Wie gerne würde ich ihm jetzt dass riesige Messer, welches ich seit einem halben Jahr unter meiner Seite vom Bett verstecke, in den Rücken stechen, dann hätte für mich diese Qual ein Ende. Alex und ich wären sicher.
Von diesem Gedanken ahnte ihr Mann nichts, aber es interessierte ihn ja schon lange nicht mehr was sie dachte oder fühlte. Sie sollte auf Alex aufpassen, gekocht haben wenn er von der Arbeit zurückkam und immer genau das tun was er wollte. Noch immer lag sie am Boden, welch erbärmlicher Anblick.
Wenn doch jetzt meine Mutter noch leben würde. Sie könnte mich beschützen, wie sie es früher gemacht hat, als mein Vater mich schlagen wollte. Sie hat die ganzen Schläge auf sich genommen. Weinend bat sie mich dann immer, später nicht den gleichen Fehler wie sie zu machen. Habe ich den gleichen Fehler gemacht? Sieht ganz so aus. Erkenntnis sei der erste Schritt zur Besserung, sagt man.
Als sie sich langsam den Kopf hebt sieht sie unter dem Bett das Messer, es liegt immer noch am selben Ort. Mühselig erhebt sie sich, bleibt mit gekrümmtem Rücken ein paar Sekunden stehen, schleicht dann möglichst unauffällig in das Bad um die Spuren der Schläge zu beseitigen und geht dann in die
Küche um das Abendbrot vorzubereiten.
Was ist nur aus mir geworden? Wo sind meine Träume geblieben? Genau die Dinge, die ich früher verabscheut habe sind eingetroffen: ein gewalttätiger Ehemann, kein eigener Job, Gewalt und Angst. Aber jetzt werde ich etwas ändern, so wird es nicht weitergehen.
Ja, etwas wird geschehen!
Sie öffnet die Küchenschublade, nimmt das grosse Messer heraus und beginnt damit die Zwiebeln zu zerhacken, wäscht es danach ab und versorgt es wieder.
Das Essen verlief wie gewohnt sehr ruhig und zurückhaltend.
Nach dem Essen wusch sie das Geschirr ab, brachte Alex ins Bett und bügelte die Wäsche.
Ich mache die ganze Arbeit und er sitzt vor dem Fernseher. Warum ist mir das früher nicht aufgefallen? Aber lange geht das nicht mehr so weiter!
Sie bügelte die Wäsche und ging zu Bett.
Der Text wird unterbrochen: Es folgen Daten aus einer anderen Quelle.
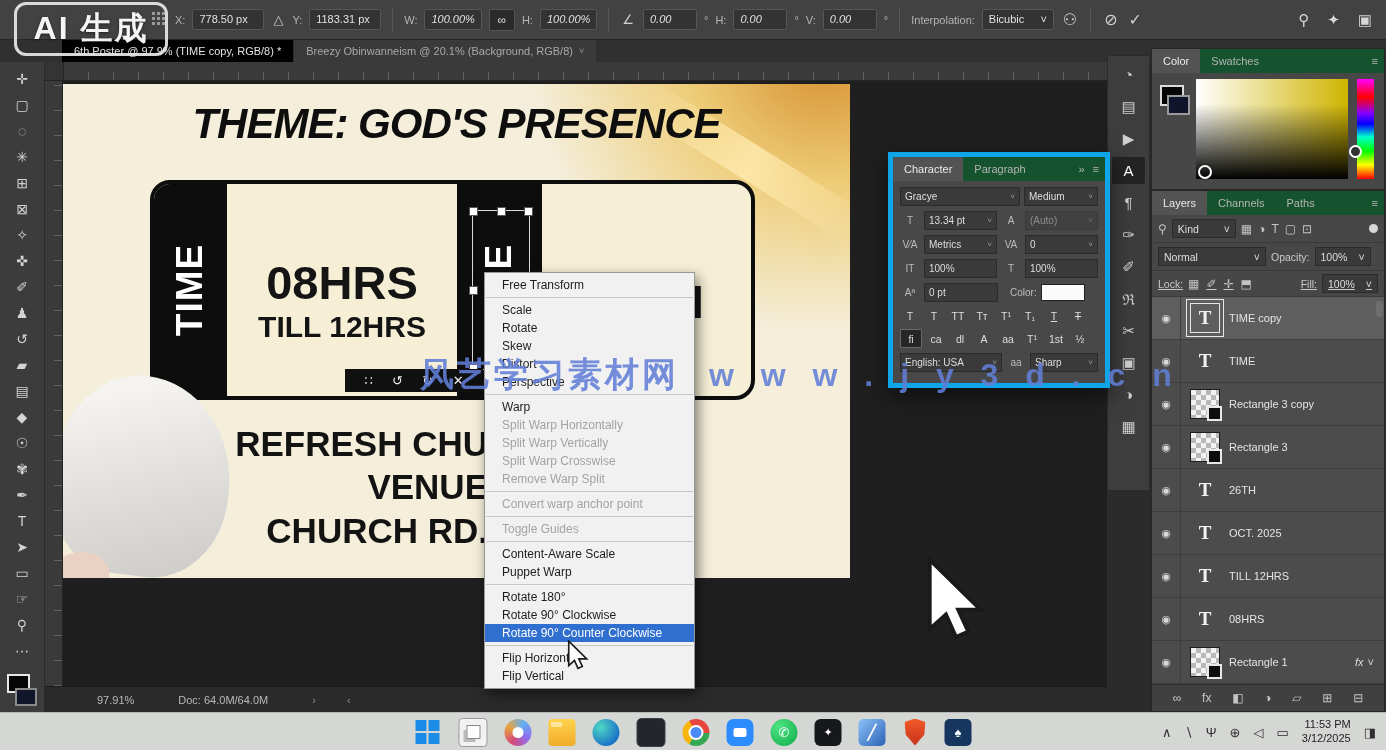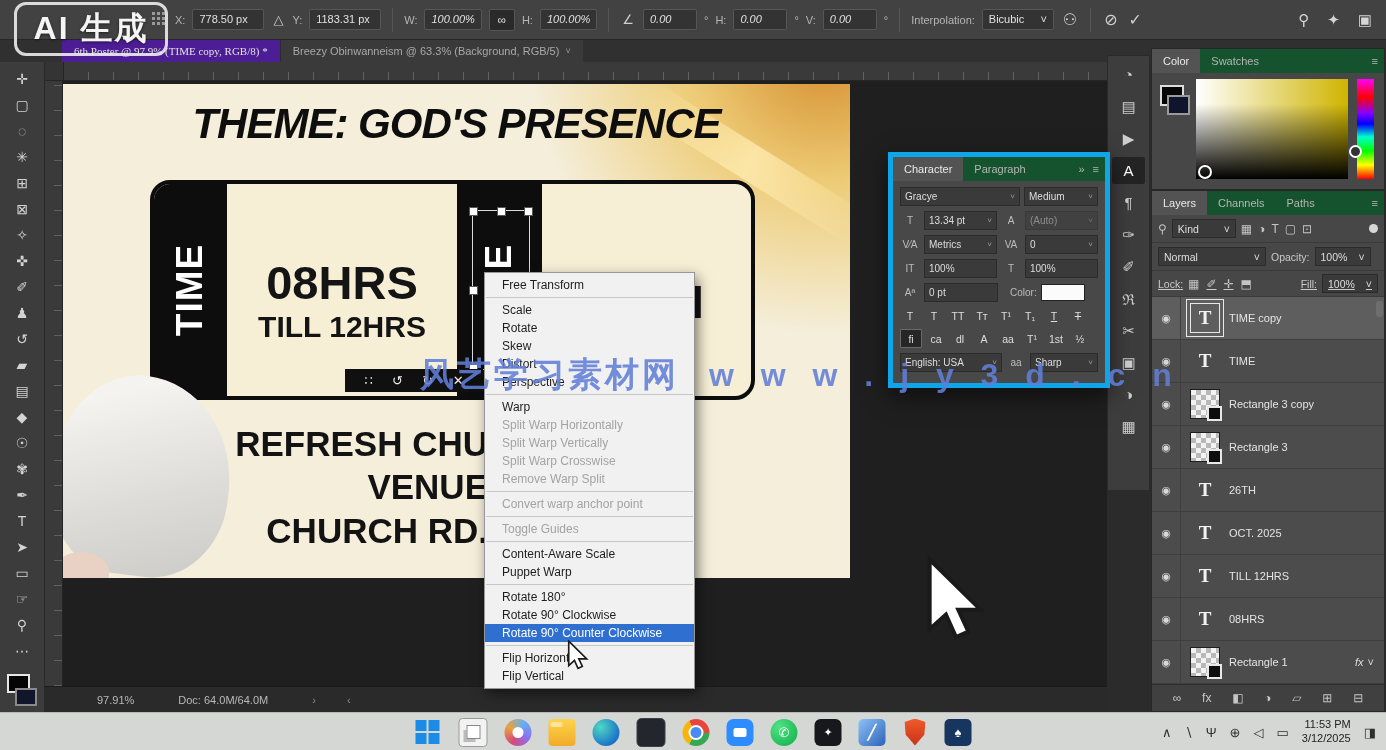--- a/index.html
+++ b/index.html
@@ -28,21 +28,21 @@
      color:#f4f4f4;font-size:32px;font-weight:bold;display:flex;align-items:center;justify-content:center;
      z-index:75;text-shadow:0 1px 3px rgba(0,0,0,.55);letter-spacing:2px;}
   .wm{left:420px;top:352px;z-index:70;display:flex;gap:30px;align-items:baseline;
       font-weight:bold;color:rgba(97,126,215,.88);white-space:nowrap;}
   .wm .cn{font-size:34px;letter-spacing:3px;}
   .wm .url{font-size:32px;letter-spacing:9px;}
 
   
   .tab-bar{left:0;top:40px;width:1386px;height:22px;background:#303030;display:flex;padding-left:62px;box-sizing:border-box;}
   .doc-tab{height:22px;display:flex;align-items:center;gap:6px;padding:0 12px;font-size:11px;white-space:nowrap;}
-  .doc-tab.active{background:#4c1d95;color:#e2e2e2;font-family:Liberation Serif, serif;}
+  .doc-tab.active{background:#000000;color:#e2e2e2;}
   .doc-tab.inactive{background:#3a3a3a;color:#a8a8a8;border-left:1px solid #2c2c2c;}
   .doc-tab .chev{font-size:9px;color:#9a9a9a;}
 
   
   .toolbar{left:0;top:62px;width:45px;height:650px;background:#3c3c3c;border-right:1px solid #2a2a2a;
      display:flex;flex-direction:column;align-items:center;padding:4px 0 6px;box-sizing:border-box;gap:1px;}
   .tool{width:30px;height:25px;color:#d4d4d4;font-size:14px;display:flex;align-items:center;justify-content:center;flex:0 0 auto;}
   .fgbg{margin-top:auto;position:relative;width:32px;height:32px;flex:0 0 auto;}
   .fgsw{position:absolute;left:1px;top:0;width:19px;height:15px;background:#050505;border:2px solid #e6e6e6;}
   .bgsw{position:absolute;right:1px;bottom:0;width:18px;height:14px;background:#11162b;border:2px solid #8a8a8a;}
@@ -260,21 +260,21 @@
       <span>✦</span>
       <span>▣</span>
     </span>
   </div>
 
   <div class="tab-bar abs">
     <div class="doc-tab active">
       <span>6th Poster @ 97.9% (TIME copy, RGB/8) *</span>
     </div>
     <div class="doc-tab inactive">
-      <span>Breezy Obinwanneism @ 63.3% (Background, RGB/5)</span>
+      <span>Breezy Obinwanneism @ 20.1% (Background, RGB/8)</span>
       <span class="chev">˅</span>
     </div>
   </div>
 
   <div class="toolbar abs">
 
     <span class="tool">✛</span>
       <span class="tool">▢</span>
       <span class="tool">◌</span>
       <span class="tool">✳</span>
Eine halbe Stunde später kam auch er ins Bett und obwohl sie noch am lesen war löschte er das Licht, drehte sich zur Seite und schlief schnarchend ein.
Auch sie drehte sich vorsichtig um, ihr rechter Arm hing wie leblos unter der Bettdecke hervor und baumelte am Bettgestell hinunter.
Unter dem Bett lag, metallig im fahlen Licht des Mondes glänzend, das grosse, lange Messer.